A: Users do have the ability to average readings on the Niton Apollo. Operators can take anywhere from 2 to 99 readings and average the readings to create a new mean reading.
A: Yes, users can remotely export readings to their network share. Once a connection is established users can manually or automatically export a CSV file to their network share and bypass steps associated with data extraction using NitonConnect.
A: Regular maintenance is vital to ensuring the Niton Apollo produces the most analytically accurate outcomes. Maintenance includes daily setup procedures, instrument cleaning and annual calibration certification.
Daily Set-Up Procedures- serve to normalize the analyzer and include a wave and sensitivity check. It is recommended that one be completed every eight (8) hour shift.
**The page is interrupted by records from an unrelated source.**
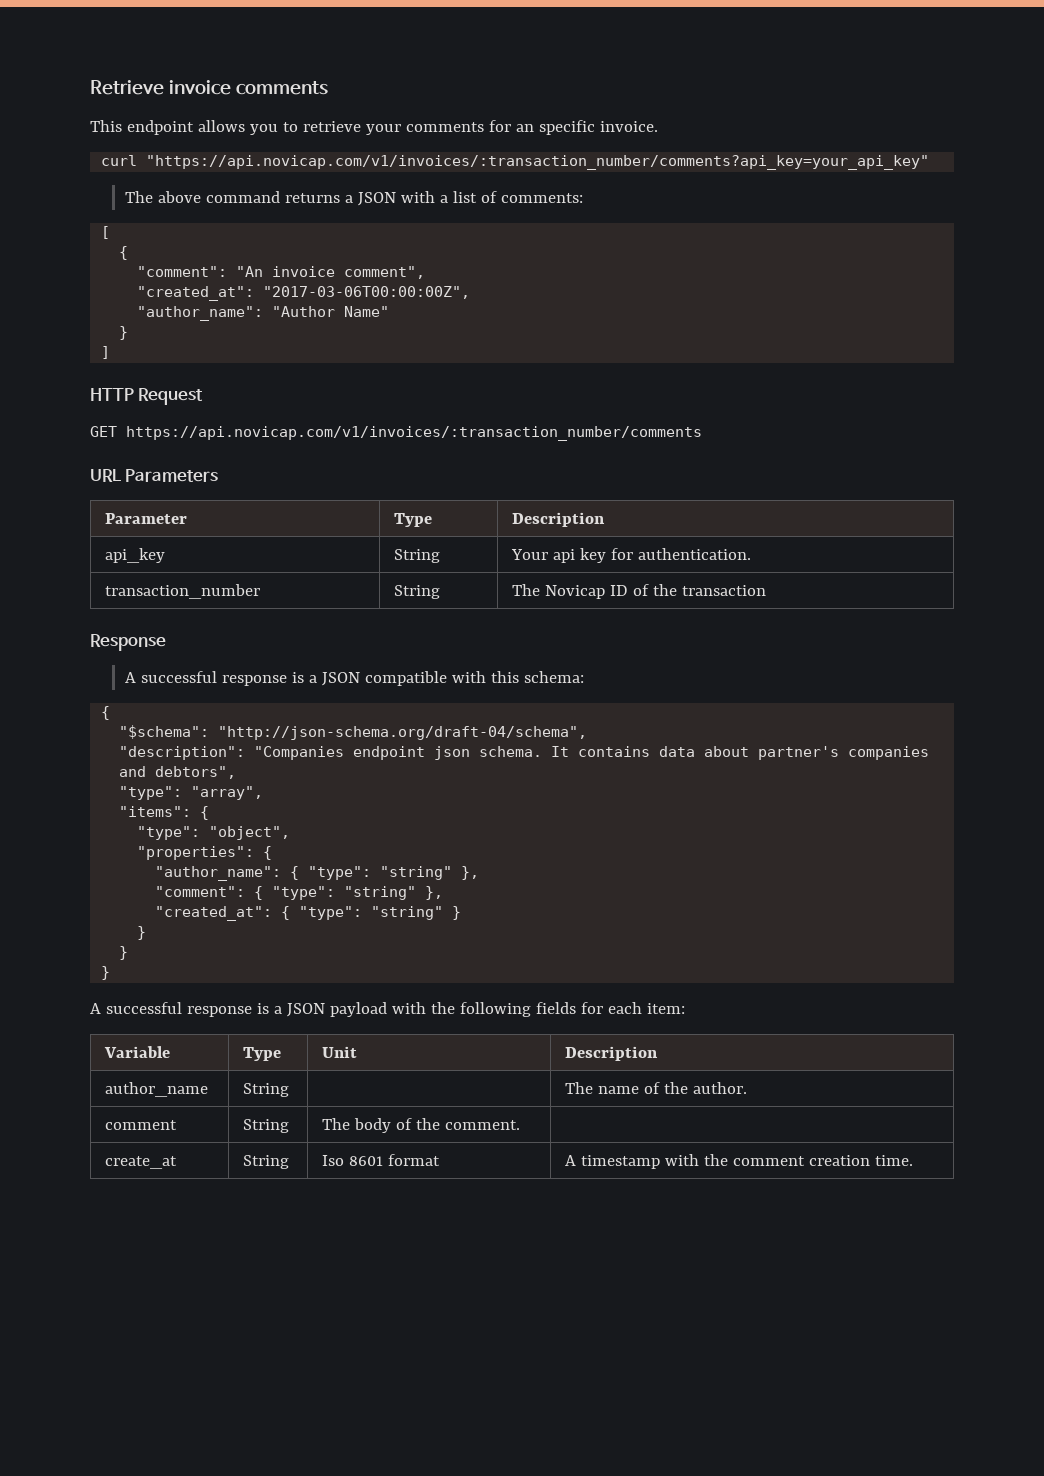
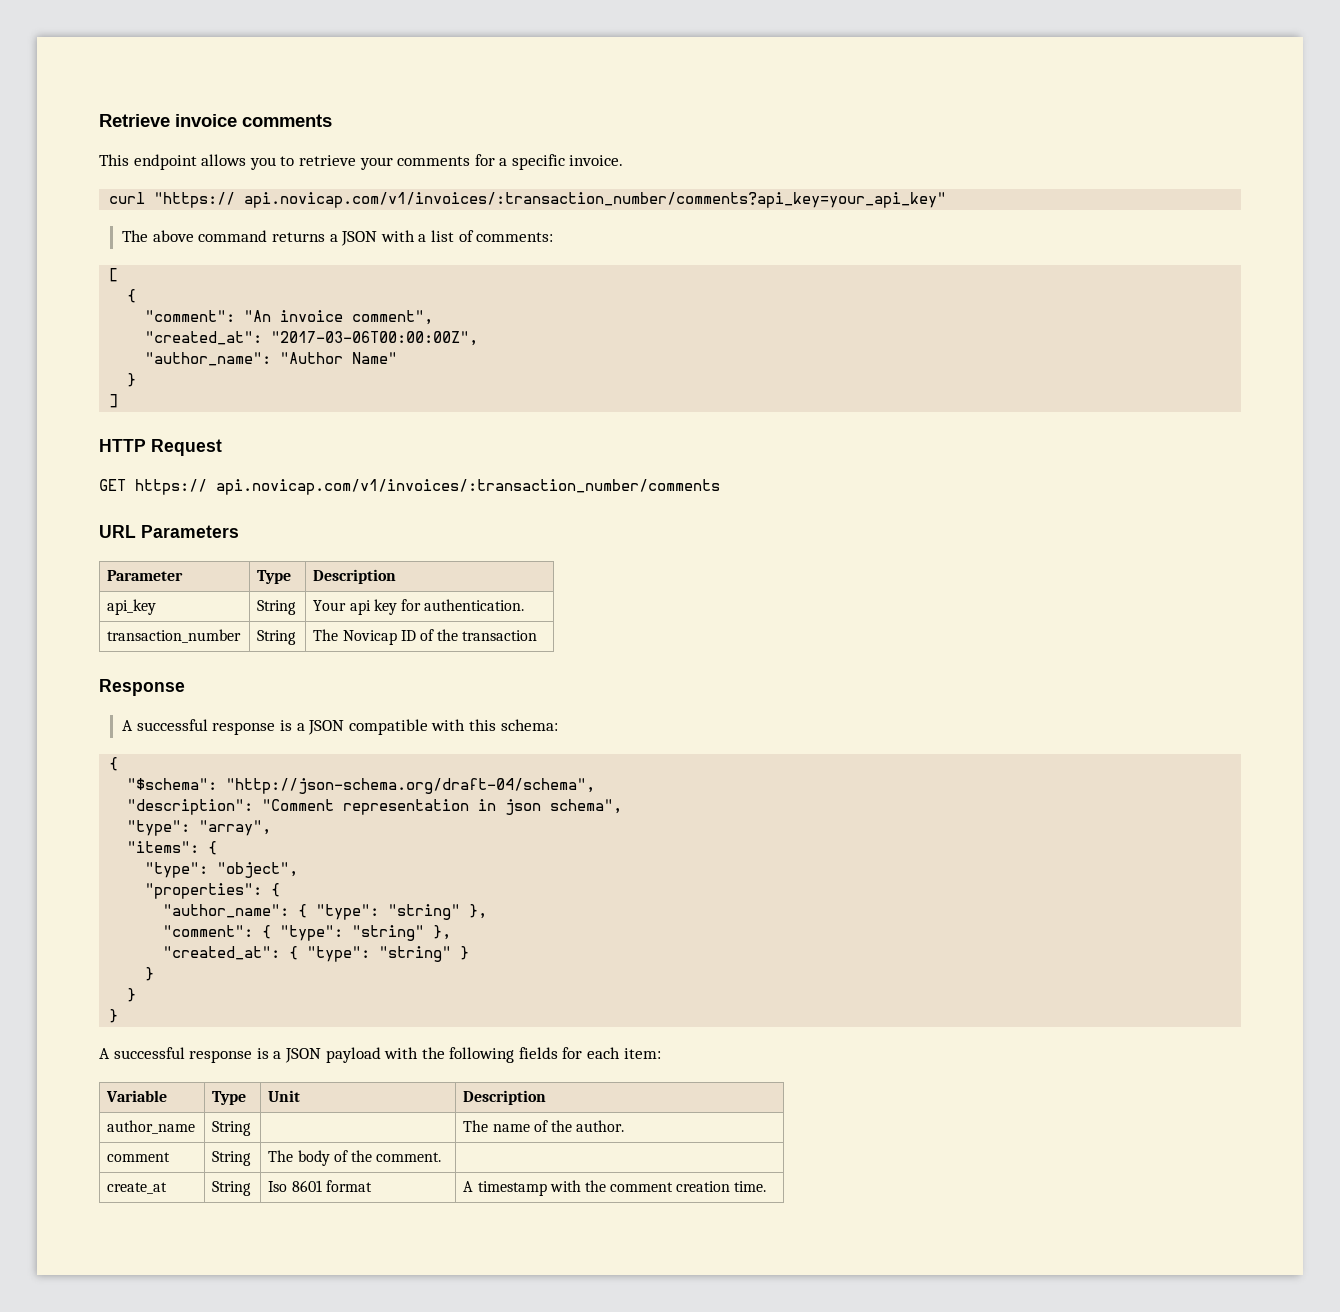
[515,124,534,132] an -> [499,158,508,166] a
[146,155,930,170] "https://api.novicap.com/v1/invoices/:transaction_number/comments?api_key=your_api_key" -> [154,192,947,208] "https:// api.novicap.com/v1/invoices/:transaction_number/comments?api_key=your_api_key"
[126,426,702,441] https://api.novicap.com/v1/invoices/:transaction_number/comments -> [135,479,720,495] https:// api.novicap.com/v1/invoices/:transaction_number/comments
[254,746,930,760] [119,766,237,779] "Companies endpoint json schema. It contains data about partner's companies and debtors", -> [262,799,623,815] "Comment representation in json schema",

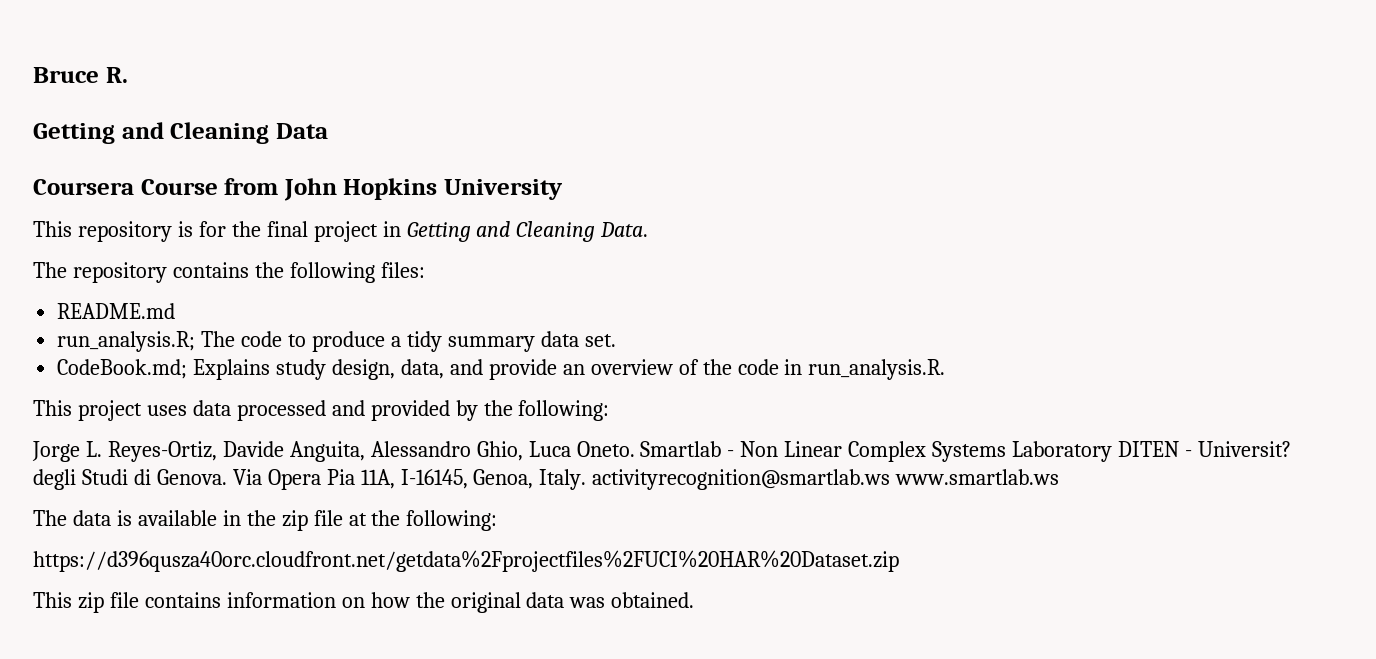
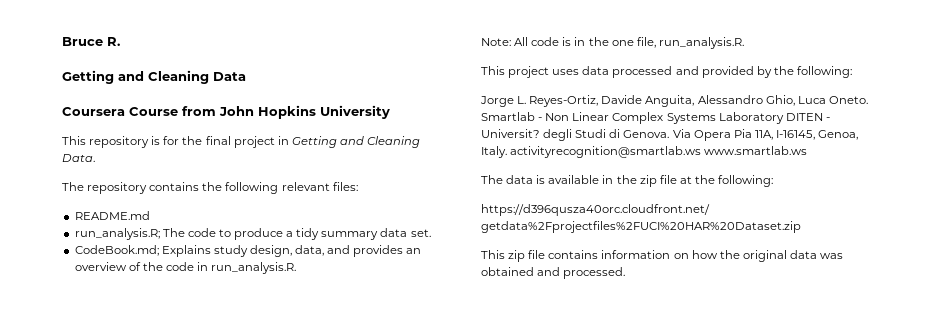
(375, 272) none -> [281,182,330,191] relevant
[488,359,557,380] provide -> [353,245,404,257] provides
(946, 369) none -> [481,37,744,49] // Note: All code is in the one file, run_analysis.R.
[611,592,695,608] obtained. -> [481,267,626,279] obtained and processed.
Instrument Cleaning- removes metal particles from the optic windows to prevent the possibility of signal throughput becoming degraded. It is recommended that instrument cleaning be performed every 1,000 readings. Learn more about instrument cleaning.
Annual Calibration Certification- your analyzer comes back to the factory for inspection by our certified technicians. Our team verifies the analytical performance of your analyzer- if necessary, it will be re-calibrated to ensure proper functionality. You will also obtain a certificate (good for one year) stating that your calibration is in proper working order.
A: At this time, the Niton Apollo supports English only. Additional languages will be added in the future. Be sure to check back frequently as we make continuous updates to the Niton Apollo.
A: The Niton Apollo is IP54 certified, meaning that it is sealed against moisture and dust. The splash and dust proof design ensure uninterrupted operation and worry-free use virtually anywhere.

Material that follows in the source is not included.